PROBLEM DESCRIPTION :: Only a number is expected: how many lines in the entries that follow contain the word "result"?
===== GIVEN RECORDS =====
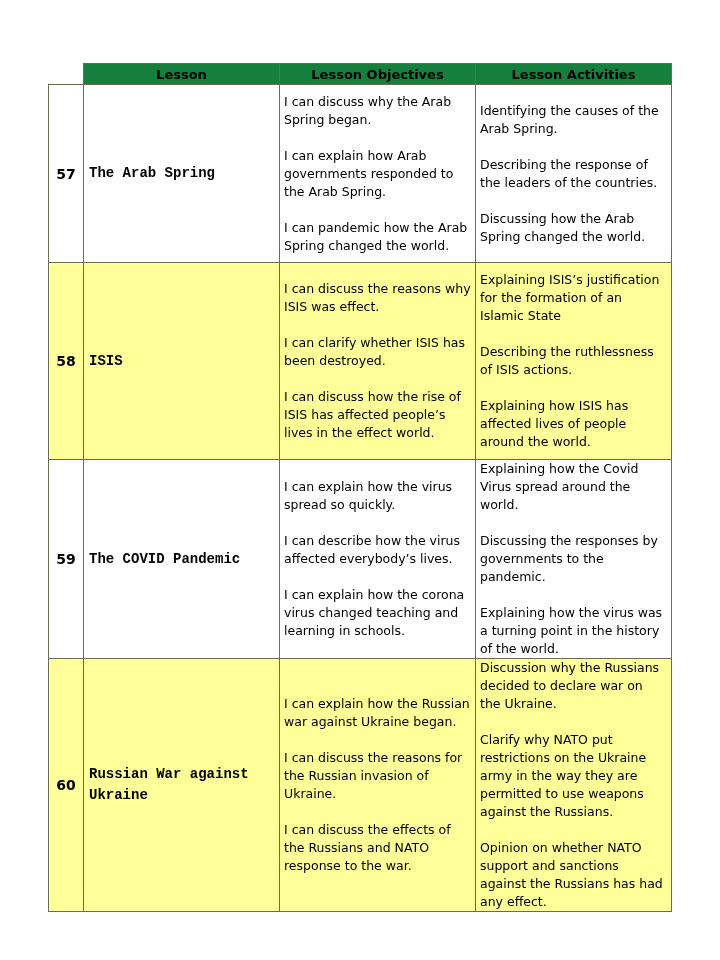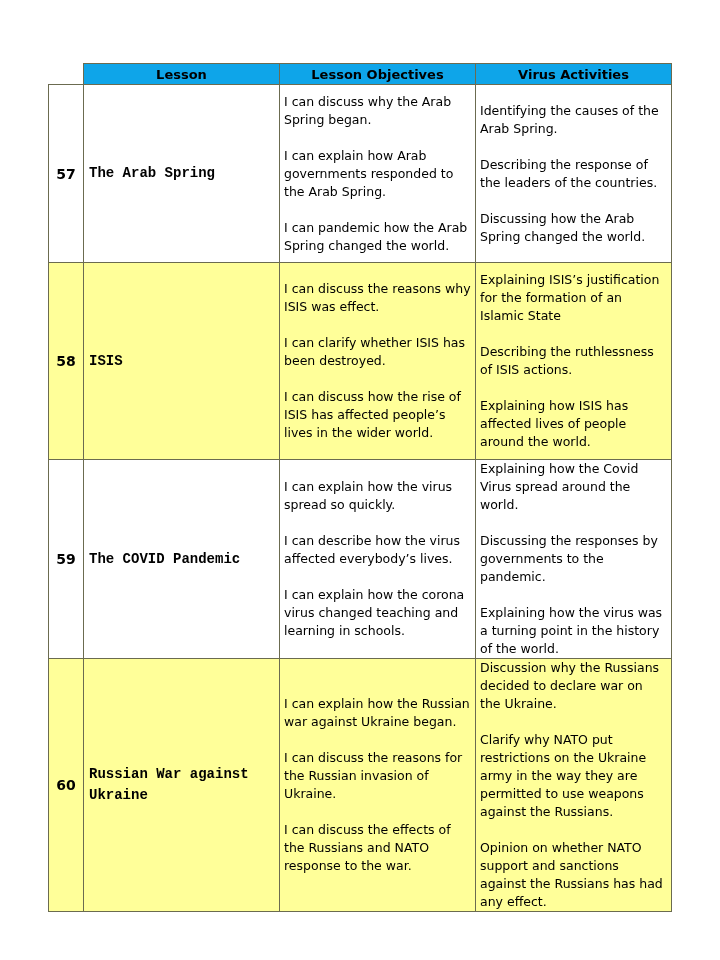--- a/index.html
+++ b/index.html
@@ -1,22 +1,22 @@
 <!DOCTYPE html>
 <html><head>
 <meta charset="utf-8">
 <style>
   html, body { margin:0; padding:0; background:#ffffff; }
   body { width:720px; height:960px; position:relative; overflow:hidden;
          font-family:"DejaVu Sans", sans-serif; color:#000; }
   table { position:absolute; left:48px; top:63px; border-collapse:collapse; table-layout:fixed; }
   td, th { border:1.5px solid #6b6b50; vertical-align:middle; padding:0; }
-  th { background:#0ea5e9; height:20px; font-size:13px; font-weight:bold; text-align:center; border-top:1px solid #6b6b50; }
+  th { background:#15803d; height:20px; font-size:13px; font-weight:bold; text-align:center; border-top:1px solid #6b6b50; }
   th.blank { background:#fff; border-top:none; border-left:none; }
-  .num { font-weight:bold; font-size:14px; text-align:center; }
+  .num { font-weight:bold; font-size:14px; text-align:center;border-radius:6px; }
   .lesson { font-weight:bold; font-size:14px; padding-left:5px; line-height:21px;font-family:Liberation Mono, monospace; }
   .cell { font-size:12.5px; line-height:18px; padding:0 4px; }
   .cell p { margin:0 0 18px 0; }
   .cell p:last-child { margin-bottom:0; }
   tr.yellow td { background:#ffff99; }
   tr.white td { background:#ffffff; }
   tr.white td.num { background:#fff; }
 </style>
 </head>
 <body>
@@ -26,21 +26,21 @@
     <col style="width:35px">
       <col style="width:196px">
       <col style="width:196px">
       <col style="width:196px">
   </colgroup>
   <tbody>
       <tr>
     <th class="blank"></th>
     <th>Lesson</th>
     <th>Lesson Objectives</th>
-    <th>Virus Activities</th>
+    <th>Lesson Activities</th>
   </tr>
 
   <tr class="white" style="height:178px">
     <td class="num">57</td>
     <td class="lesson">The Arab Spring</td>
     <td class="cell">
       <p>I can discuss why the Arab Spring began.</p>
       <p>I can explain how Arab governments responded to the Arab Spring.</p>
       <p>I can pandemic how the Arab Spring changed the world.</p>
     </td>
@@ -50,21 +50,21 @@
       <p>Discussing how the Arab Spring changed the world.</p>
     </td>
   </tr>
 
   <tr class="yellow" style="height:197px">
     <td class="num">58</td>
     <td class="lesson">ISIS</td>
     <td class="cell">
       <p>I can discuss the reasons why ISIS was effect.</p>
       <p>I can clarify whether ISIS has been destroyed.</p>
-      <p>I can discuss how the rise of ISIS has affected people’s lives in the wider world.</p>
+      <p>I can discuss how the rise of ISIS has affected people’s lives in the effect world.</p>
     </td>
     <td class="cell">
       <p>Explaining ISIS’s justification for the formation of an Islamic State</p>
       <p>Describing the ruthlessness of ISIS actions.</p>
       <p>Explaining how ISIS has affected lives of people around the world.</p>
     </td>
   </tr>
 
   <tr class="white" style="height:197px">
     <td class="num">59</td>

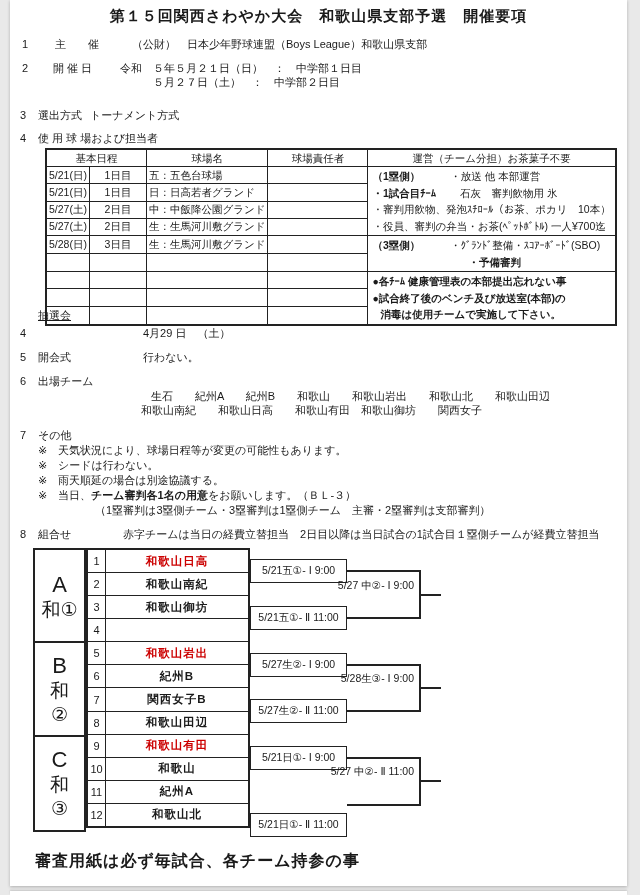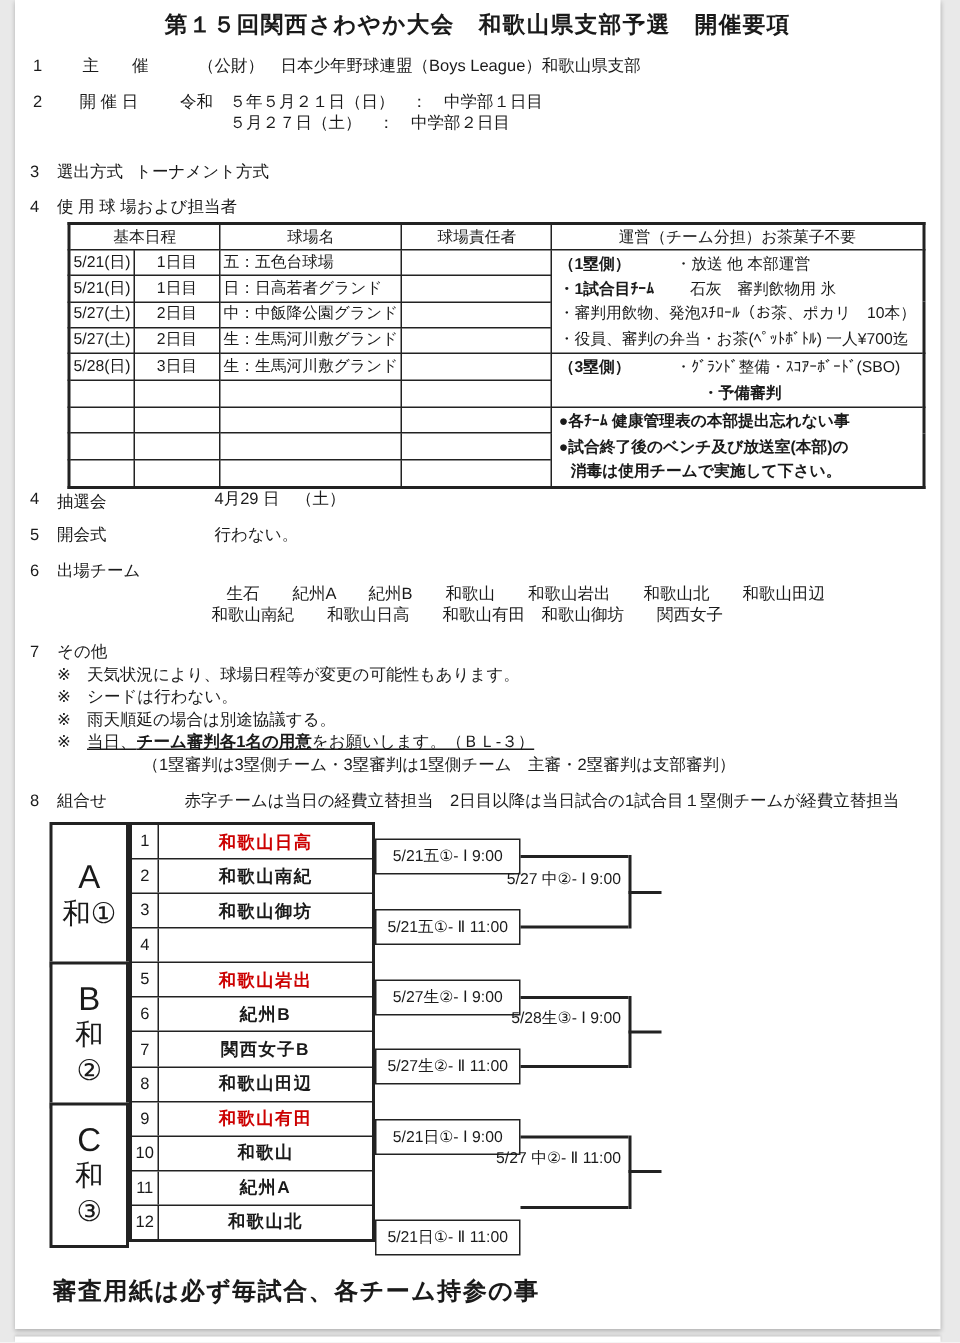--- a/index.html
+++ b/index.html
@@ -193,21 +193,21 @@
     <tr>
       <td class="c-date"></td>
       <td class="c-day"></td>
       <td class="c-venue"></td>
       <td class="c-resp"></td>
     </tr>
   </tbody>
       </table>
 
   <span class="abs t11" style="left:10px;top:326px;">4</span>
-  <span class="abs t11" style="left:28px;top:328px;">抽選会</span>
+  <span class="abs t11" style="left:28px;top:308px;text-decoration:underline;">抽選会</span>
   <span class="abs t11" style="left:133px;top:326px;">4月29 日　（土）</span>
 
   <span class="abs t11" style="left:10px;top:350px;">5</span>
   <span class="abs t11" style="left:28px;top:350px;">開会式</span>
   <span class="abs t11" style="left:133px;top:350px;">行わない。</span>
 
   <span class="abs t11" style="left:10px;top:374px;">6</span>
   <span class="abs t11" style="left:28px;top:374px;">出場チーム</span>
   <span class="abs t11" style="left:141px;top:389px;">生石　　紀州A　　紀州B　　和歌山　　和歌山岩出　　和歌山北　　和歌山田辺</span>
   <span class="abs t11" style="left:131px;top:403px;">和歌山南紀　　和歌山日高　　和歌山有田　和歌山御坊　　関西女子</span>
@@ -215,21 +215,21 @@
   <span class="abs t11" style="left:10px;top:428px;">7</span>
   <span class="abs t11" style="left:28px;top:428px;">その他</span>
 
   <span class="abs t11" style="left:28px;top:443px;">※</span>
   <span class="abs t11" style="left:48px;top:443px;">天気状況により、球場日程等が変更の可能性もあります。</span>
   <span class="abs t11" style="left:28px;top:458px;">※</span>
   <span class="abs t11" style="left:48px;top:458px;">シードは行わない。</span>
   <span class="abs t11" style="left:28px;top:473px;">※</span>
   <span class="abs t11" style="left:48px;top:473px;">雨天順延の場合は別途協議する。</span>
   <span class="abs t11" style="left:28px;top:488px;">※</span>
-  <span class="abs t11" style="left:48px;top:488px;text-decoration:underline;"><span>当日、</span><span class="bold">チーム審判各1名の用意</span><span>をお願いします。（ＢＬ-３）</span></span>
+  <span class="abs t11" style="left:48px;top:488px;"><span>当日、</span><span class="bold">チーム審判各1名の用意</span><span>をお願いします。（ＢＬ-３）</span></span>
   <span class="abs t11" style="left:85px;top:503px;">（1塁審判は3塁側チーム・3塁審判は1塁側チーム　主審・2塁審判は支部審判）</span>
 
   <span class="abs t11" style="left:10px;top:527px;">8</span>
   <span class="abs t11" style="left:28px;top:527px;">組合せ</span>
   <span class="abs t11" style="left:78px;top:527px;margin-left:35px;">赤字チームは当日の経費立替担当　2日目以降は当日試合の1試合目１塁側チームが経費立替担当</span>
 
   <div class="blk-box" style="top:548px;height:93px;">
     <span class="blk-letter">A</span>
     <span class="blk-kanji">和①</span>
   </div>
=====
===== GIVEN RECORDS =====
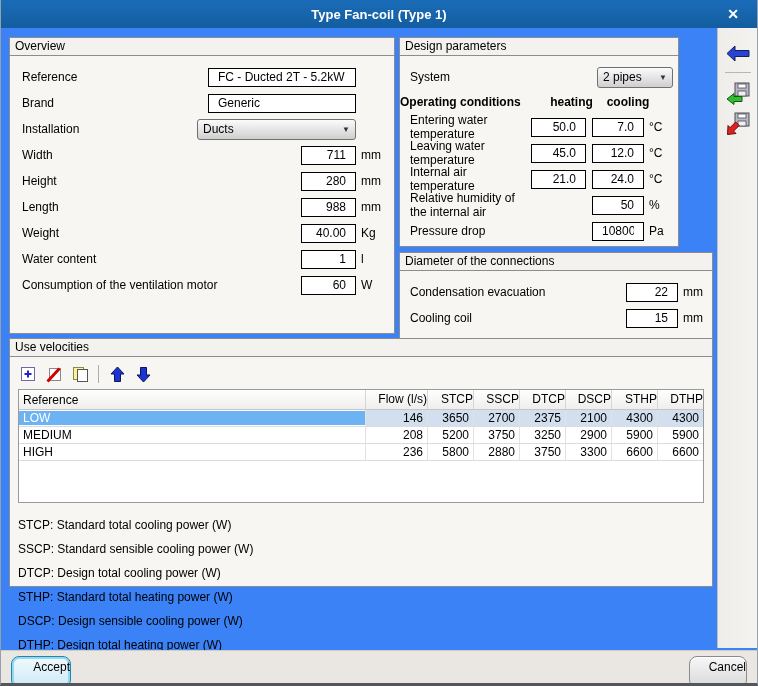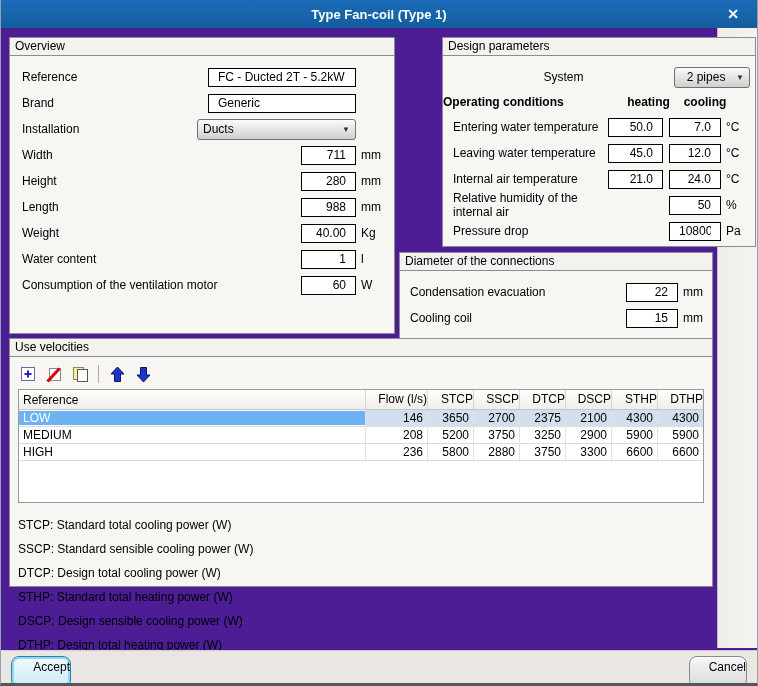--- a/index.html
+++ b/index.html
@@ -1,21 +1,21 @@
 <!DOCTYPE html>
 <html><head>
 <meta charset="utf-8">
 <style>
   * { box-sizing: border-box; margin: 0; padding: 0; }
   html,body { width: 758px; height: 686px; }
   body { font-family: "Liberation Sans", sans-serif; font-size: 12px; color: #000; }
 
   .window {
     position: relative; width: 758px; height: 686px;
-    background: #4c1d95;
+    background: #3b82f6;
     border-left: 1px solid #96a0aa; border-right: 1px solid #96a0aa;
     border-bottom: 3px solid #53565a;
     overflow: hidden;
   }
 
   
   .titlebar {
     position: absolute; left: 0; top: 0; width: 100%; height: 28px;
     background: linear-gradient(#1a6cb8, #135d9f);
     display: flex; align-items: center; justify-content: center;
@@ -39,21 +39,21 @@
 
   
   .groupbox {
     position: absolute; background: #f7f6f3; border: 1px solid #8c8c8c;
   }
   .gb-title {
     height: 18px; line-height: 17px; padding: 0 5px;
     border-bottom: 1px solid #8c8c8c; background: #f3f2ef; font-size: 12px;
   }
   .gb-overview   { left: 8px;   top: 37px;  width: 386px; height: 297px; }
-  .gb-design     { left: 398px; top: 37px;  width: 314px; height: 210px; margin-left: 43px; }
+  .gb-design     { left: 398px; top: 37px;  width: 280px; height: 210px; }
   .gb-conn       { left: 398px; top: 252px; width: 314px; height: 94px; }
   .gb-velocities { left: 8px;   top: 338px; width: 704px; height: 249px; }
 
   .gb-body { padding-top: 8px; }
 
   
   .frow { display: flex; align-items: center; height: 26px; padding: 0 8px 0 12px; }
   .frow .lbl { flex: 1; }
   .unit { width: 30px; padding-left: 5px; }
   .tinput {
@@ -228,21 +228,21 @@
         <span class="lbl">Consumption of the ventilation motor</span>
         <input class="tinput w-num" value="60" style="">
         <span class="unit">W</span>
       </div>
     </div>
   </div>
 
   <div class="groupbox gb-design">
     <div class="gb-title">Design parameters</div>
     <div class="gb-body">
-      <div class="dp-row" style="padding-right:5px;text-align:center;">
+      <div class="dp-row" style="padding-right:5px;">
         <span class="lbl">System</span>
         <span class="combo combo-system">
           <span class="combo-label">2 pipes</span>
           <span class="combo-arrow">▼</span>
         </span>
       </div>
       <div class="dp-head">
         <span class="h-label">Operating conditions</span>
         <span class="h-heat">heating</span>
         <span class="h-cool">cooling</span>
=====
===== GIVEN RECORDS =====
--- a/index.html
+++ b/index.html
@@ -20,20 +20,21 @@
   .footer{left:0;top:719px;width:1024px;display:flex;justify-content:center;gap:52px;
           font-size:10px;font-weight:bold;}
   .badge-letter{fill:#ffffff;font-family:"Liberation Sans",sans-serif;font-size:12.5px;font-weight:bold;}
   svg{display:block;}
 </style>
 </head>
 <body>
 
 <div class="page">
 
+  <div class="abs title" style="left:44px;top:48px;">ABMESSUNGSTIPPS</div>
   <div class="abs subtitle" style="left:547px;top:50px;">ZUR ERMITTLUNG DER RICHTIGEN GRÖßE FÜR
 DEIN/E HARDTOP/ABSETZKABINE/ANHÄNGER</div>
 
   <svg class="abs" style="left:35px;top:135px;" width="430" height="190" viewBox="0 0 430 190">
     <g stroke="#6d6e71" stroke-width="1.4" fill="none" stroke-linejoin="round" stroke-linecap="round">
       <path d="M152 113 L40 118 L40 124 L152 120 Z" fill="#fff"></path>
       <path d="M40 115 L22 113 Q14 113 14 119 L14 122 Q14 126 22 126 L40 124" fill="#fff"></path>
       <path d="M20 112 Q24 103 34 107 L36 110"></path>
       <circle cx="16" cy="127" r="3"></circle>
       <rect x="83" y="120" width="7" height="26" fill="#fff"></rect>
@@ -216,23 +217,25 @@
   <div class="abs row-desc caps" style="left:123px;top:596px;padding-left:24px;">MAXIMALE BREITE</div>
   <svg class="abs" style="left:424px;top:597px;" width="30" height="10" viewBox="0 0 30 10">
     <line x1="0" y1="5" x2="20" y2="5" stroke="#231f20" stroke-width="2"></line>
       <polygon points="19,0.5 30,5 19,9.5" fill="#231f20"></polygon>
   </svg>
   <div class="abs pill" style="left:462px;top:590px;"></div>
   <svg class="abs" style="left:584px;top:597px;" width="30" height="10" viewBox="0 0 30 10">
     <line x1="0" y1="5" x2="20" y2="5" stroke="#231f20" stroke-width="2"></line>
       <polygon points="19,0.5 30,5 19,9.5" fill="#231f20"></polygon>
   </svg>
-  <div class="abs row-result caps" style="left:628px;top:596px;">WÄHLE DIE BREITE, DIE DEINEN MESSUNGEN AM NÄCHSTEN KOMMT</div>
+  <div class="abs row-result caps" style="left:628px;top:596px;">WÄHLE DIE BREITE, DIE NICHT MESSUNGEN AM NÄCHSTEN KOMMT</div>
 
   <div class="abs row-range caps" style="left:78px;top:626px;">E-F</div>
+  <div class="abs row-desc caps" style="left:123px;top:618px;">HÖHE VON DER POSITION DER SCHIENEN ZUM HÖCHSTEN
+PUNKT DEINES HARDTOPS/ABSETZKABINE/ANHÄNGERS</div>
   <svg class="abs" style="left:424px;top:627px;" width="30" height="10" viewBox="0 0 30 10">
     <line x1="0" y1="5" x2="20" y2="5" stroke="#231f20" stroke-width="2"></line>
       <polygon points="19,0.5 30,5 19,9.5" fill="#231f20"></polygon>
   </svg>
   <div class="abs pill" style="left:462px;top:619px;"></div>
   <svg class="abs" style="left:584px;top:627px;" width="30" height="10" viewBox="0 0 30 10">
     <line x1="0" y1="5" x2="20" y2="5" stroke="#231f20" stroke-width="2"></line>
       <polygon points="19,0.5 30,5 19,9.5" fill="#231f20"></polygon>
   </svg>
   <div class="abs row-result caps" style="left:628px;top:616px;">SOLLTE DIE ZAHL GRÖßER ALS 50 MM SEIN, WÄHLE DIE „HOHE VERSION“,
=====
ANSWER TO THIS EXERCISE :: 3